Seo Young Chang’s solo exhibition at Doosan Gallery, “Off,” was a rare opportunity to see the emerging artist’s video works, screenings of which have mostly been limited to South Korea and Germany (Chang received her MA from Berlin University of the Arts). The title of the show suggested imbalance, that the figures featured in Chang’s work were irregular, their existence fragile and questioned, which was further compounded by the videos being looped and the off-kilter actions recurring. It also implied that the videos were waiting to be “turned on” and corrected—an impossible state to achieve, the show seemed to say, although such a curatorial message was hampered by the poor arrangement of the videos within the gallery space.

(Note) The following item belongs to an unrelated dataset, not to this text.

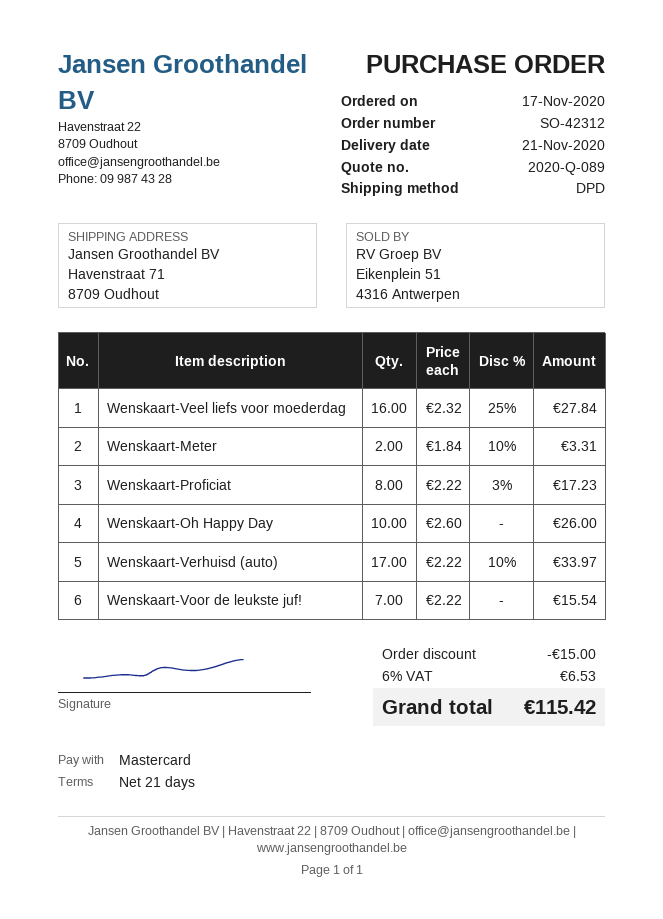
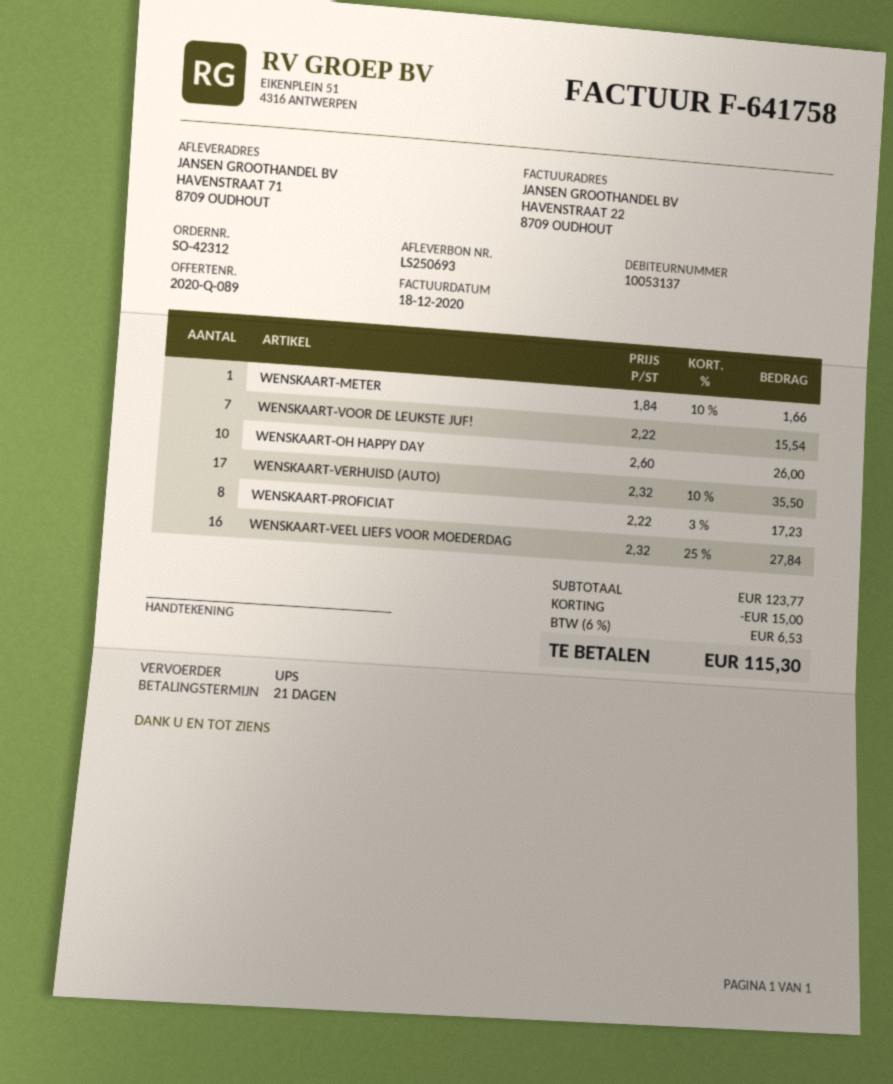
shipping method: DPD -> UPS
Wenskaart-Meter: 2 x 1.84 - 10% = 3.31 -> 1 x 1.84 - 10% = 1.66
Wenskaart-Verhuisd (auto): 17 x 2.22 - 10% = 33.97 -> 17 x 2.32 - 10% = 35.50
total: 115.42 -> 115.30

Walking through the exhibit, one immediately saw Cream (2018) playing opposite the reception desk on a vertical screen leaned against the wall. In the mildly disconcerting video, a woman’s upper body is seen upside down. All but part of her chin, mouth, and nose are covered up in what looks like a white leather body bag nearly zipped closed. In fact, Cream was striking because that small section of flesh was the only patch of color among Chang’s four other black-and-white installations. Throughout the six-minute video, white leather-gloved hands thoroughly massage a cream along the grooves, contours, and outline of the woman’s face. The woman intermittently utters, in an uninflected, monotous voice, buzzwords used by the beauty industry to entice buyers; “life,” “firm,” “gradient,” “shining,” “long-lasting,” “young,” “healthy,” “glossy,” and “clean” are just a few of them. Cream turns on the double meaning of its title, relating both to what’s used to condition leather and keep it looking radiant, and Korean skincare products, which are now a booming global business. Unfortunately, one could just make out what the woman says in Cream because of the television’s low volume and the blaring sound of Circle (2017)—a meta-textual video essay on circular time and the apocalypse, among other things—that overwhelmed the gallery space.
Going deeper into the exhibit, one viewed A Story of a Bear, Who Drowns Forever, Over and Over (2013) projected on a wall. In a single take, a woman wearing a paper-mâché bear mask tells a story involving a polar bear with a kind of interpretative dance, engaging her entire body. She presents this to the stationary camera, ceaselessly filming her. The spectactor had to wear headphones (Circle could still be heard) and yet the audio sounded distant, like a recording on an old answering machine, as if the sound were disconnected from the visuals. A buzzer rings, the woman stops in the midst of her tale and goes behind a divider wall in the background. She reappears, picking up where she left off. The buzzer goes off again; she goes behind the divider. And so on and so on until she finally completes her account. The repetition, the starting and stopping of the narrative, the performance to the camera—all of these elements make A Story of a Bear resemble an audition or a rehearsal. The singsongy tone in the woman’s voice suggests a young audience. Moreover, the story of the arctic mammal, trapped in an endless cycle of dying and death, has the whiff of a Grimms’ fairy tale, and seems to reflect on the act of narrating itself.
Seo Young Chang’s “Off” is on view at Doosan Gallery, New York, until June 8, 2019.